Building robust trust-and-safety capabilities isn’t cheap or simple—especially for smaller platforms that can’t hire hundreds of moderators and legal experts. Enter a new wave of third-party initiatives aiming to do exactly that: ROOST, for example, is funded by a coalition of philanthropic foundations and tech companies like Google, OpenAI, and Roblox. It provides open-source software and shared databases so that platforms, large or small, can better identify and remove extremist material known to incite real-world harm. Projects like this promise a path toward greater convergence, without forcing companies to reinvent moderation from scratch.

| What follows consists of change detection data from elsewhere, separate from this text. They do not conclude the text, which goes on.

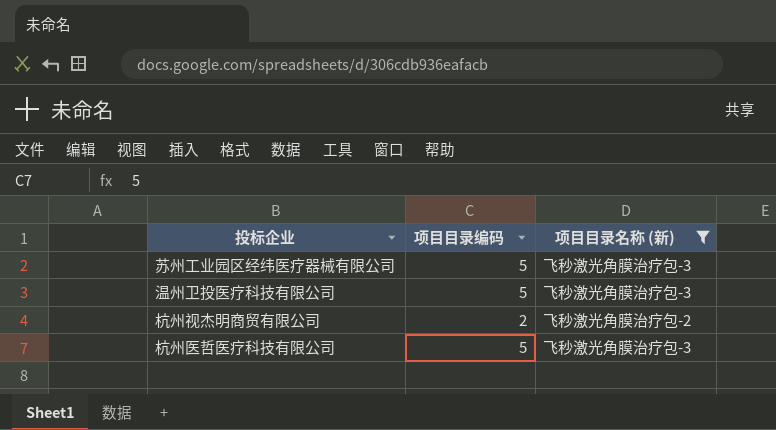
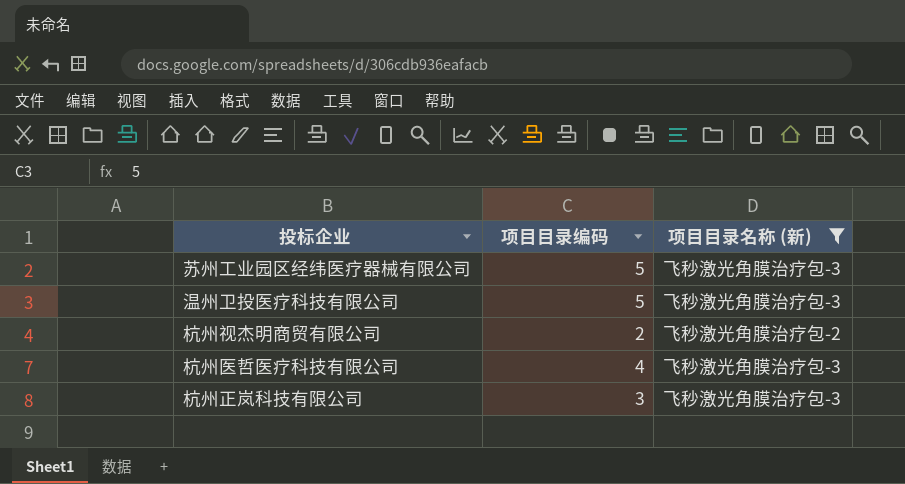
杭州医哲医疗科技有限公司 | 项目目录编码: 5 -> 4
row 杭州正岚科技有限公司: none -> 3 | 飞秒激光角膜治疗包-3

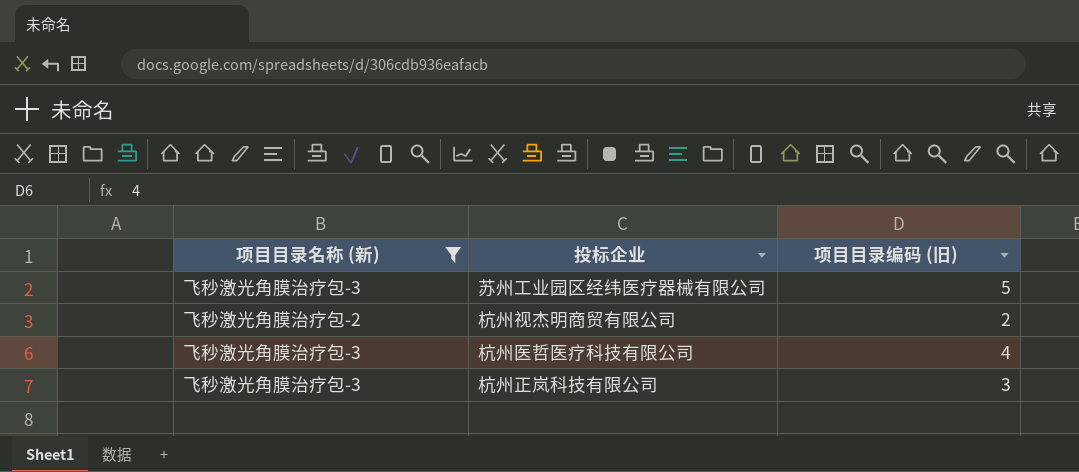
column 项目目录名称 (新) | position: 3 -> 1
column name: 项目目录编码 -> 项目目录编码 (旧)
row 温州卫投医疗科技有限公司: 5 | 飞秒激光角膜治疗包-3 -> none

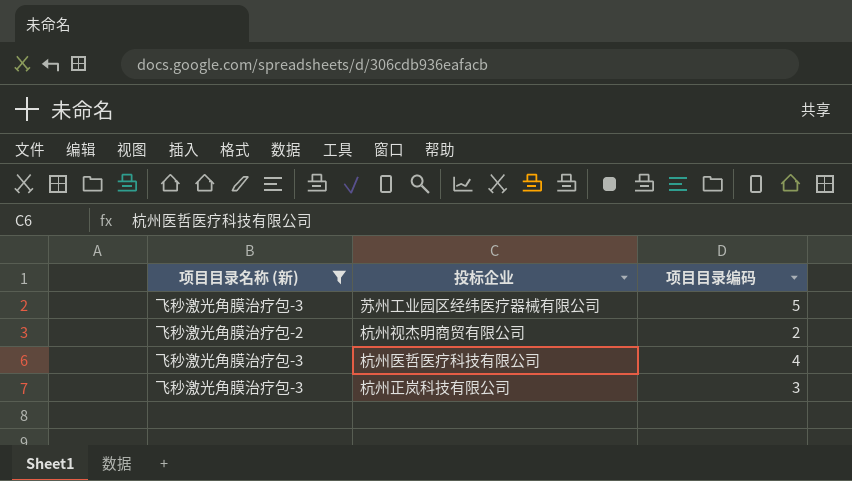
column name: 项目目录编码 (旧) -> 项目目录编码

Of course, some of the biggest barriers remain political. We still lack consensus on where to draw the line between harmful extremist speech and legitimate political expression. The topic has become deeply polarized, with different actors and stakeholders holding sharply contrasting views on what should be considered harmful. But extremist violence isn’t a partisan issue: from synagogue shootings to the livestreamed violence in Christchurch to a series of Islamist-inspired attacks linked to online radicalization, we’ve already witnessed enough atrocities to know that hate and terror thrive in the seams between platforms.

Yes, we will continue debating the boundaries of harmful content. But most Americans can agree that explicit calls for violence, hate-based harassment, and terror propaganda warrant swift and serious intervention. That shared ground is where multi-platform initiatives like ROOST, or collaborative databases led by the Global Internet Forum to Counter Terrorism, can make real headway.

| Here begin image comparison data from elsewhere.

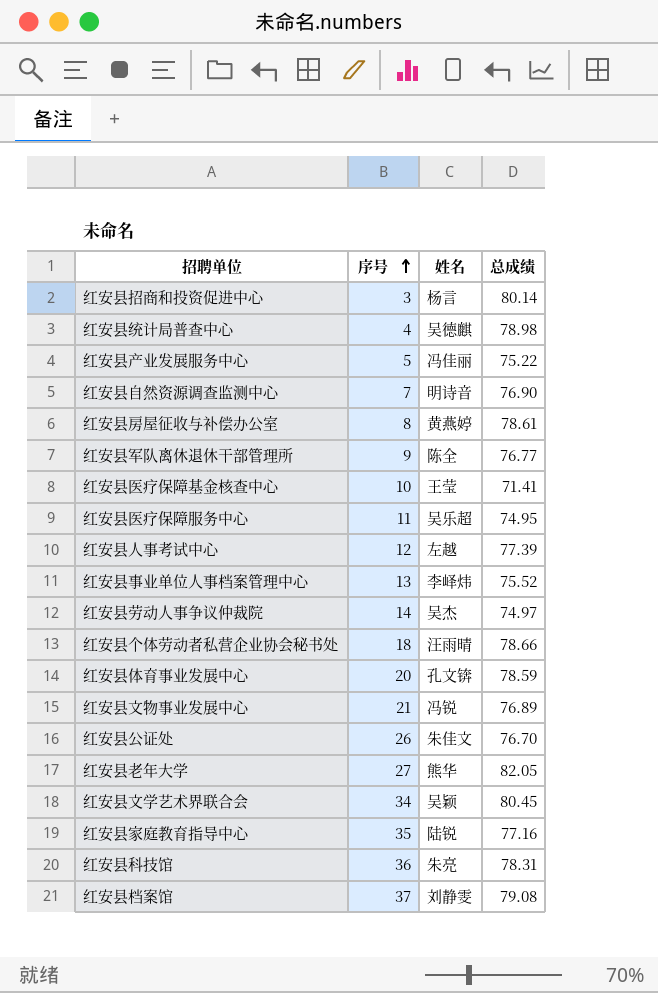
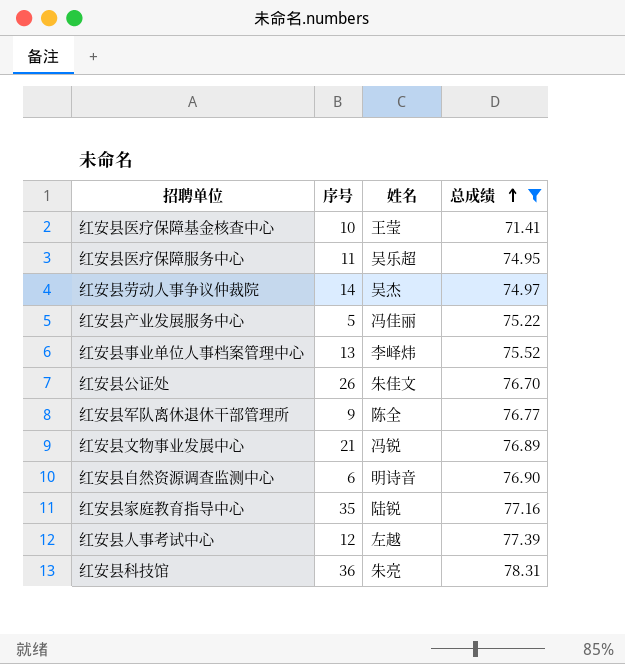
filter: none -> 总成绩 <= 78.31
row order: 序号 ascending -> 总成绩 ascending
红安县自然资源调查监测中心 | 序号: 7 -> 6

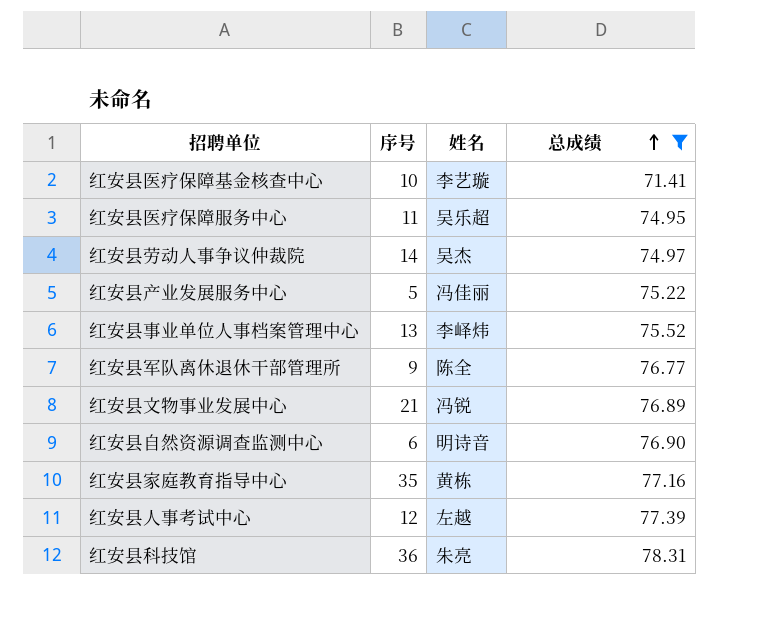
row 红安县公证处: 26 | 朱佳文 | 76.70 -> none
红安县医疗保障基金核查中心 | 姓名: 王莹 -> 李艺璇
红安县家庭教育指导中心 | 姓名: 陆锐 -> 黄栋

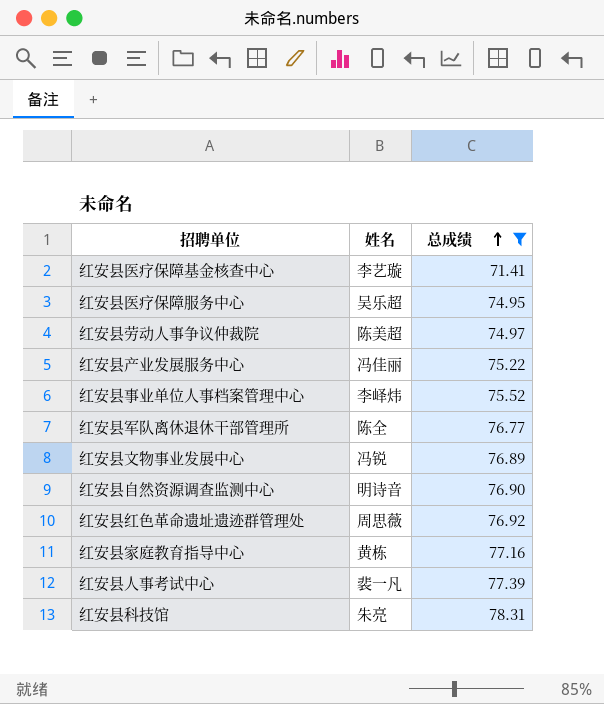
column 序号 | position: 2 -> none
红安县劳动人事争议仲裁院 | 姓名: 吴杰 -> 陈美超
row 红安县红色革命遗址遗迹群管理处: none -> 周思薇 | 76.92
红安县人事考试中心 | 姓名: 左越 -> 裴一凡

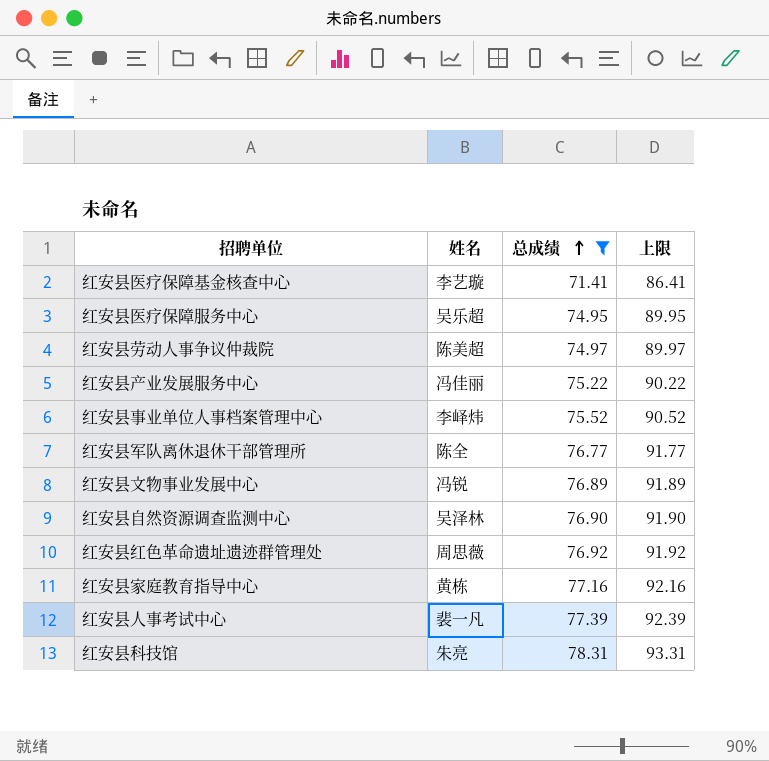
column 上限 | formula: none -> [总成绩] + 15
红安县自然资源调查监测中心 | 姓名: 明诗音 -> 吴泽林

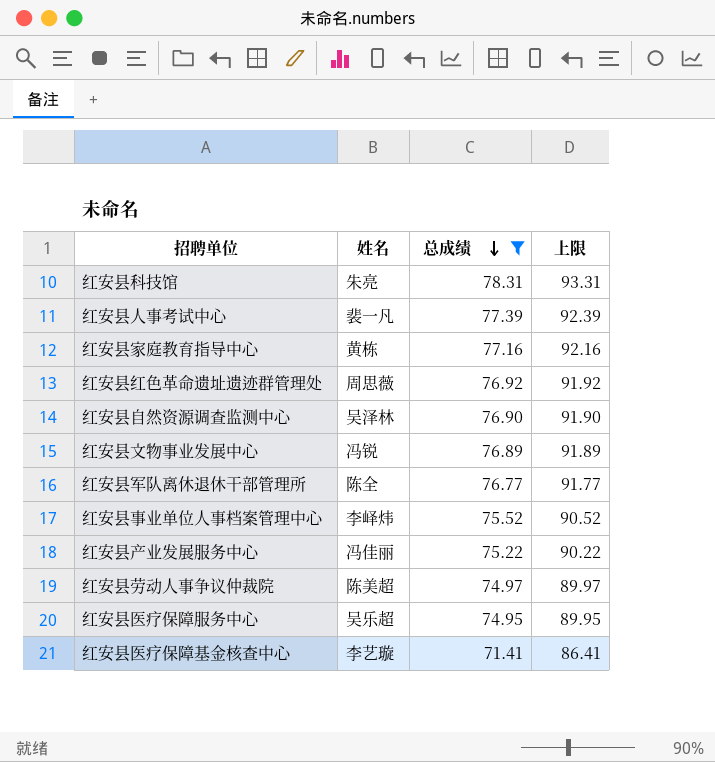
row order: 总成绩 ascending -> 总成绩 descending

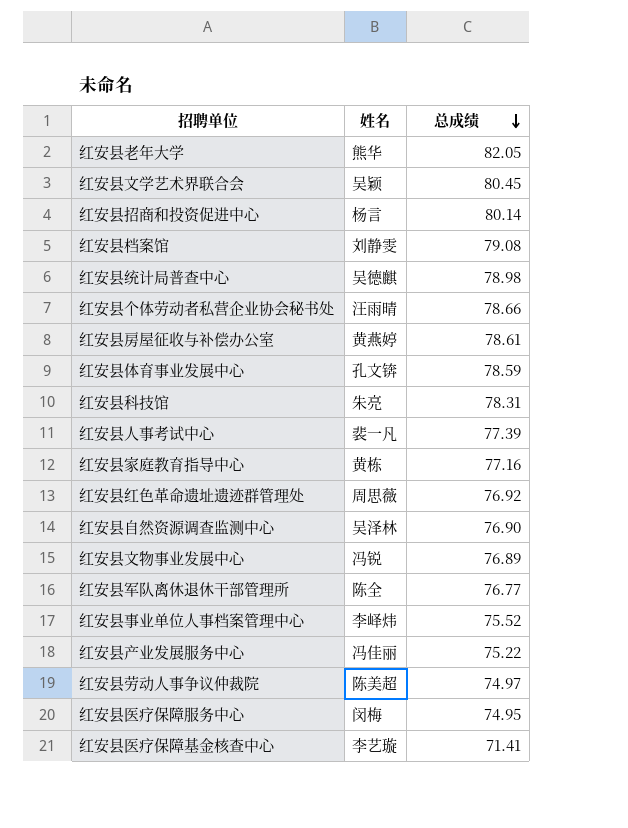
filter: 总成绩 <= 78.31 -> none
column 上限 | formula: [总成绩] + 15 -> none
红安县医疗保障服务中心 | 姓名: 吴乐超 -> 闵梅

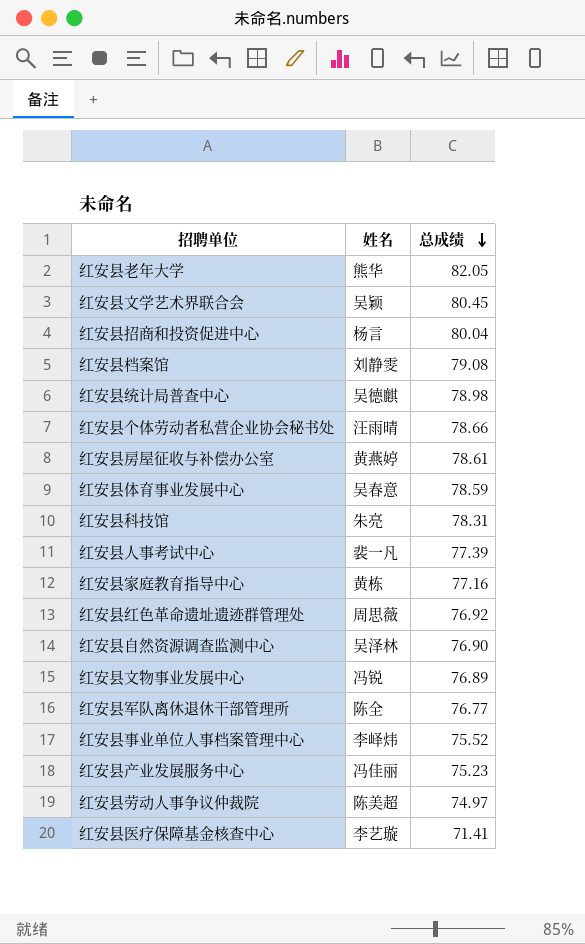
row 红安县医疗保障服务中心: 闵梅 | 74.95 -> none
红安县招商和投资促进中心 | 总成绩: 80.14 -> 80.04
红安县体育事业发展中心 | 姓名: 孔文锛 -> 吴春意
红安县产业发展服务中心 | 总成绩: 75.22 -> 75.23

Until we address the systemic incentives that enable the migration, coordination, and reemergence of extremist content across platforms, we will keep wondering, after every horrific attack: Why does this keep happening? The answer is that we have built a fragmented system—one where each platform fights its own battle, while extremists exploit the seams.

It’s time to demand not just that “Big Tech do more,” but that all online spaces commit to a more unified stance against extremism. Only then can we begin to dry up the countless leaks that keep nourishing digital hate.